Despite a major research thrust by the World Health Organization (WHO), no effective vaccine exists for the visceral, or internal, form of leishmaniasis. A milder form of leishmaniasis, which infects the skin, was reported among American military personnel during Operation Desert Storm and other conflicts in the region.
Peter H. Seeberger, Ph.D., of the Laboratory for Organic Chemistry at the Swiss Federal Institute of Technology (ETH) in Zurich headed the research group. It also included researchers from the Swiss Tropical Institute in Basel and Pevion Inc., a biotech company focusing on virosomal delivery systems. The group reported their findings in ACS Chemical Biology, one of 34 peer-reviewed journals published by the American Chemical Society, the world’s largest scientific society.
Several leishmaniasis candidate vaccines are in various stages of development. Seeberger’s group, however, reported development of a unique two-part preparation. It is among a new genre of carbohydrate-based vaccines stirring excitement in medical circles.
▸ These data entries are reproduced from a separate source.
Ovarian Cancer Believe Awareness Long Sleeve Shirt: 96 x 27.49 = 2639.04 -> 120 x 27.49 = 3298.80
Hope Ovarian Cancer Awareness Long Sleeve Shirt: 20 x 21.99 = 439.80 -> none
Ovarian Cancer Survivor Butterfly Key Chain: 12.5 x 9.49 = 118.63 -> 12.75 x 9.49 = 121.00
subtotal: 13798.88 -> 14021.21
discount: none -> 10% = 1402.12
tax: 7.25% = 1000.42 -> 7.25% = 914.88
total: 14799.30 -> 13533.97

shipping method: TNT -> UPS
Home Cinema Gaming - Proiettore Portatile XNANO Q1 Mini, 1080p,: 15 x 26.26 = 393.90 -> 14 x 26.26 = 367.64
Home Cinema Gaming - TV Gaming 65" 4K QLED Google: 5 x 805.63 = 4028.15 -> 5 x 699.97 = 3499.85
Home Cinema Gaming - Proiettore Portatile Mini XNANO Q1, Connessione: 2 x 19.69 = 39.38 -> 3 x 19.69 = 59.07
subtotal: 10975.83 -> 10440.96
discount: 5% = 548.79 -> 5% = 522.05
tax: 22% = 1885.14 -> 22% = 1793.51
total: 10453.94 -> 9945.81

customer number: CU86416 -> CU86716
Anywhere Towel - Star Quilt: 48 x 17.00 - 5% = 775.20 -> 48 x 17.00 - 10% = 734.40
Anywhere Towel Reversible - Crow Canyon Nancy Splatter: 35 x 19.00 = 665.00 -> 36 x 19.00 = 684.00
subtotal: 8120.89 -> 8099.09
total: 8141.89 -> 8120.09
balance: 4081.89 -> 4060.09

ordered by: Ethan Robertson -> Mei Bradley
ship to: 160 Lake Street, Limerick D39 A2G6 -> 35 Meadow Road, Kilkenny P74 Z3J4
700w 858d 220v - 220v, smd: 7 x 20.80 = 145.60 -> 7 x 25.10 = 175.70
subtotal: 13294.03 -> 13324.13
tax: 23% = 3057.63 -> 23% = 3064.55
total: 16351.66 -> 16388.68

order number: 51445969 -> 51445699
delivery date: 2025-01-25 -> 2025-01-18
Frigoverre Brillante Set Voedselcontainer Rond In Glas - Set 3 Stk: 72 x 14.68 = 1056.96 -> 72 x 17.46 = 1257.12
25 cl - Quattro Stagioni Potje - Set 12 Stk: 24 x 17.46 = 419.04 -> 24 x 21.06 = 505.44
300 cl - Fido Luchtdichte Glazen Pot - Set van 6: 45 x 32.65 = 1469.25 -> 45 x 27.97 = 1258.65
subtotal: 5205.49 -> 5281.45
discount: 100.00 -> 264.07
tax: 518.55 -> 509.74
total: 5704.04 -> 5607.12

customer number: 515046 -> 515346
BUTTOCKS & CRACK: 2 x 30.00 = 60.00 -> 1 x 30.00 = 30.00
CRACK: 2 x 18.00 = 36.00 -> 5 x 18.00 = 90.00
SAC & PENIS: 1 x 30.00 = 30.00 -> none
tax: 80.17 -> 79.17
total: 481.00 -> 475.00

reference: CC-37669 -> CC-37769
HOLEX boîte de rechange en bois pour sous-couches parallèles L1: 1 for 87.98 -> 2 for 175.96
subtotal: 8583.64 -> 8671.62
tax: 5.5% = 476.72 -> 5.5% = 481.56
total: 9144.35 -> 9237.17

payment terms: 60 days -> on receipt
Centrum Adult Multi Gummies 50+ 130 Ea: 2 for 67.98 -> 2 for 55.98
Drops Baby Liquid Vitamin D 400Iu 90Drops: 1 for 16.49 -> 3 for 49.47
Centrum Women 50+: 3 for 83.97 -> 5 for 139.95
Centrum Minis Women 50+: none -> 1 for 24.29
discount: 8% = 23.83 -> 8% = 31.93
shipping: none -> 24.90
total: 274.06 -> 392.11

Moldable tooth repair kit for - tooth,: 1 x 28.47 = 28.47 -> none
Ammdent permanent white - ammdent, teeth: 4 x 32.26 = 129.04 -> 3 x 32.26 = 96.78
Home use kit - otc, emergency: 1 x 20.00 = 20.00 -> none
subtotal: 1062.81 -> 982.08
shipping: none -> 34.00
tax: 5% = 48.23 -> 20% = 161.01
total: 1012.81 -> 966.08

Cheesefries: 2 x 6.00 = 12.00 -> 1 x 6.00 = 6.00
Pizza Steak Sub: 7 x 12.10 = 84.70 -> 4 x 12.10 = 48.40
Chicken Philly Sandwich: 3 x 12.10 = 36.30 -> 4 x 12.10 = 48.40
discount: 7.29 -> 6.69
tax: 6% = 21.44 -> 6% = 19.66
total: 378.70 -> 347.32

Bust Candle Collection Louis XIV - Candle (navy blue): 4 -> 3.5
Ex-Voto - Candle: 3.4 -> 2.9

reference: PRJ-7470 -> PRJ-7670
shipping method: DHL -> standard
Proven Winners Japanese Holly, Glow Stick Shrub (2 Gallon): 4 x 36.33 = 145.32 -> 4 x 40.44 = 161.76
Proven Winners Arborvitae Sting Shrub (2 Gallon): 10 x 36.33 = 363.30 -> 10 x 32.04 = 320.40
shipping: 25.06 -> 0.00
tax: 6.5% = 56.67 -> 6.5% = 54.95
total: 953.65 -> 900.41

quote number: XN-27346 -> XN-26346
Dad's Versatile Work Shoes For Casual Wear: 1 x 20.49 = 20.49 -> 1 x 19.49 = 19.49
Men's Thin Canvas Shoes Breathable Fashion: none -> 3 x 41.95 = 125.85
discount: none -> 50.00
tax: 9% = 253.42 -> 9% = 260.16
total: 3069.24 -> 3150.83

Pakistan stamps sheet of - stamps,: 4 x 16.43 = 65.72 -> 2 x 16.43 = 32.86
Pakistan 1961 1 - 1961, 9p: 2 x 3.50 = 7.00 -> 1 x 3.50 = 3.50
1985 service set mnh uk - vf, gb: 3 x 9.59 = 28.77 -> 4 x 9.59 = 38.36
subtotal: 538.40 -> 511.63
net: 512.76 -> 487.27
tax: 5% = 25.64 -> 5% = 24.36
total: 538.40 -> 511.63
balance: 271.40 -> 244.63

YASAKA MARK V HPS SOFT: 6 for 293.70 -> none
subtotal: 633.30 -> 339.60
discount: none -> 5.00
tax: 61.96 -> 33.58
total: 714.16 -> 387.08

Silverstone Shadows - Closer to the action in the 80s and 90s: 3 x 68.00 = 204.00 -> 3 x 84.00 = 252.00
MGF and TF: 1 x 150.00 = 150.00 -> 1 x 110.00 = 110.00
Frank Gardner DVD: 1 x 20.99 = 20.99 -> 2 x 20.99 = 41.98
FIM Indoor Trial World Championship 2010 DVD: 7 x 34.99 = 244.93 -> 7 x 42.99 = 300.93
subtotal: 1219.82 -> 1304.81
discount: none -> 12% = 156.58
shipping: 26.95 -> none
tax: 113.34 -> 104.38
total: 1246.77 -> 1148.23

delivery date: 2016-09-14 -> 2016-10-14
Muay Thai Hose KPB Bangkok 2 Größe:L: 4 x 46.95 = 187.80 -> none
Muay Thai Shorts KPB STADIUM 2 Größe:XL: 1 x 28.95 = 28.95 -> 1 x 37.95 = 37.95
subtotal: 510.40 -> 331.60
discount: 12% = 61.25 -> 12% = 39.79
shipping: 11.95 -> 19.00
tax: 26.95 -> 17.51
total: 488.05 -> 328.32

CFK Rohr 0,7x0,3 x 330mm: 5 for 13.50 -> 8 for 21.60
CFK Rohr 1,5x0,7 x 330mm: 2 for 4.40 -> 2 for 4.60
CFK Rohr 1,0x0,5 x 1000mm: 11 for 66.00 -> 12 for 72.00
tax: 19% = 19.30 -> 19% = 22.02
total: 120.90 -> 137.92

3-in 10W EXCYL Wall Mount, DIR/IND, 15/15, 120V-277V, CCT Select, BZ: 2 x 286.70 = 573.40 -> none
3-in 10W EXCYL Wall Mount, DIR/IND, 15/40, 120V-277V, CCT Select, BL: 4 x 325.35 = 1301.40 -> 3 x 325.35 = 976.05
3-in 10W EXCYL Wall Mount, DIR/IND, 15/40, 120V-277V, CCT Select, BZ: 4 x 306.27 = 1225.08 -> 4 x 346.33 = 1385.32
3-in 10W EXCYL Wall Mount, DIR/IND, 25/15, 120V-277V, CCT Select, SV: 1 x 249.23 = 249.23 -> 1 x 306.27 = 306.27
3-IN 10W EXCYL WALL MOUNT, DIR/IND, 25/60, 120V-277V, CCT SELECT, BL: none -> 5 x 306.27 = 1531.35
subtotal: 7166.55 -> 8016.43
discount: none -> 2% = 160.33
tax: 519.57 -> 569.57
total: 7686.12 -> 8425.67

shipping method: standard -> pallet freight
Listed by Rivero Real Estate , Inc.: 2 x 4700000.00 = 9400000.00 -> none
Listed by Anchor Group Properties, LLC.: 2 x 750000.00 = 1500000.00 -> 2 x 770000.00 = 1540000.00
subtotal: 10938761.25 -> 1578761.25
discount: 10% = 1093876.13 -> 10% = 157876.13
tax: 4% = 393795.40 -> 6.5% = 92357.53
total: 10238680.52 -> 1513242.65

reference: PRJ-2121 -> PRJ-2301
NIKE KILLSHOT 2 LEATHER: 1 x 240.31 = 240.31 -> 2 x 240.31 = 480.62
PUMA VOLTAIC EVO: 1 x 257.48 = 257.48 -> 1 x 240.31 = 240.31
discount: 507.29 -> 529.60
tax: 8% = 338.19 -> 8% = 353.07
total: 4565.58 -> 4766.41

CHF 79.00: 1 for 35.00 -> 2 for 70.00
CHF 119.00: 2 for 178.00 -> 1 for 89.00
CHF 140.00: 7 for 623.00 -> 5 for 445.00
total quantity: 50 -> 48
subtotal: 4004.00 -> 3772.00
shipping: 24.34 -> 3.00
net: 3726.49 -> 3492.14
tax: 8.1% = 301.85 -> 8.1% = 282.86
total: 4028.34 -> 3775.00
Carbohydrates are chemical compounds that include sugar and are made from units linked together like beads on a chain.
"This is the first and only carbohydrate vaccine candidate against this disease," Seeberger stated. "This candidate vaccine brings something new to the table and may be of use not only in humans but also for pet vaccines. Dogs get leishmaniasis, particularly in Southern Europe and a vaccine is urgently needed there, as well."
Carbohydrate vaccines already are used in everyday medicine, including vaccines to immunize against meningitis and other bacterial infections, mainly in small children in the United States. Those vaccines use carbohydrates isolated from the actual bacteria responsible for the diseases. The carbohydrates act as antigens, which stimulate the immune system to deploy a protective shield against disease.
"Right now there is a major push to utilize synthetic carbohydrates as antigens in order to control the purity and composition and avoid possible contamination," Seeberger explained. His own group, together with a biotech company — Ancora Pharmaceuticals in Medford, Mass. — is working on one such malaria vaccine that is in late-stage preclinical trials. Other candidate vaccines against anthrax and tuberculosis are at an earlier stage of development.
One major drawback with carbohydrate vaccines is the difficulty in getting them to produce a strong immune response. Vaccine manufacturers achieve this by adding a booster substance — an adjuvant. The standard existing adjuvant, alum, has limitations. Potential alternative adjuvants are toxic, expensive or have other problems.
Seeberger’s candidate vaccine combines the delivery vehicle, immune-stimulating antigen and adjuvant into one package.
The delivery vehicle is an influenza virosome — the empty envelope of the influenza virus. These flu virus shells contain none of the infectious genetic material in full-fledges flu viruses. The virosome also acts as an "adjuvant," boosting the immune response of the candidate vaccine. The antigen is a synthetic carbohydrate similar to substances on the surface of the leishmaniasis bacteria.
With laboratory studies showing that the candidate vaccine produces a strong protective action against leishmaniasis, Seeberger’s group is moving on to the next step toward a leishmaniasis vaccine — tests in animals.
"To date, carbohydrates have not been used on this delivery platform," Seeberger said. "Therefore, this is a proof-of-principle study that will be applicable to many carbohydrate antigens of importance in other diseases as well," he said. Seeberger cited both infectious and parasitic diseases and vaccines against cancer.
WHO assigned a high priority to development of a leishmaniasis vaccine because of the huge human toll and the lack of any effective treatment. The most common drugs used to treat leishmaniasis have serious side effects and are expensive.
Symptoms of visceral leishmaniasis include fever, weight loss, and abnormalities of the liver and spleen.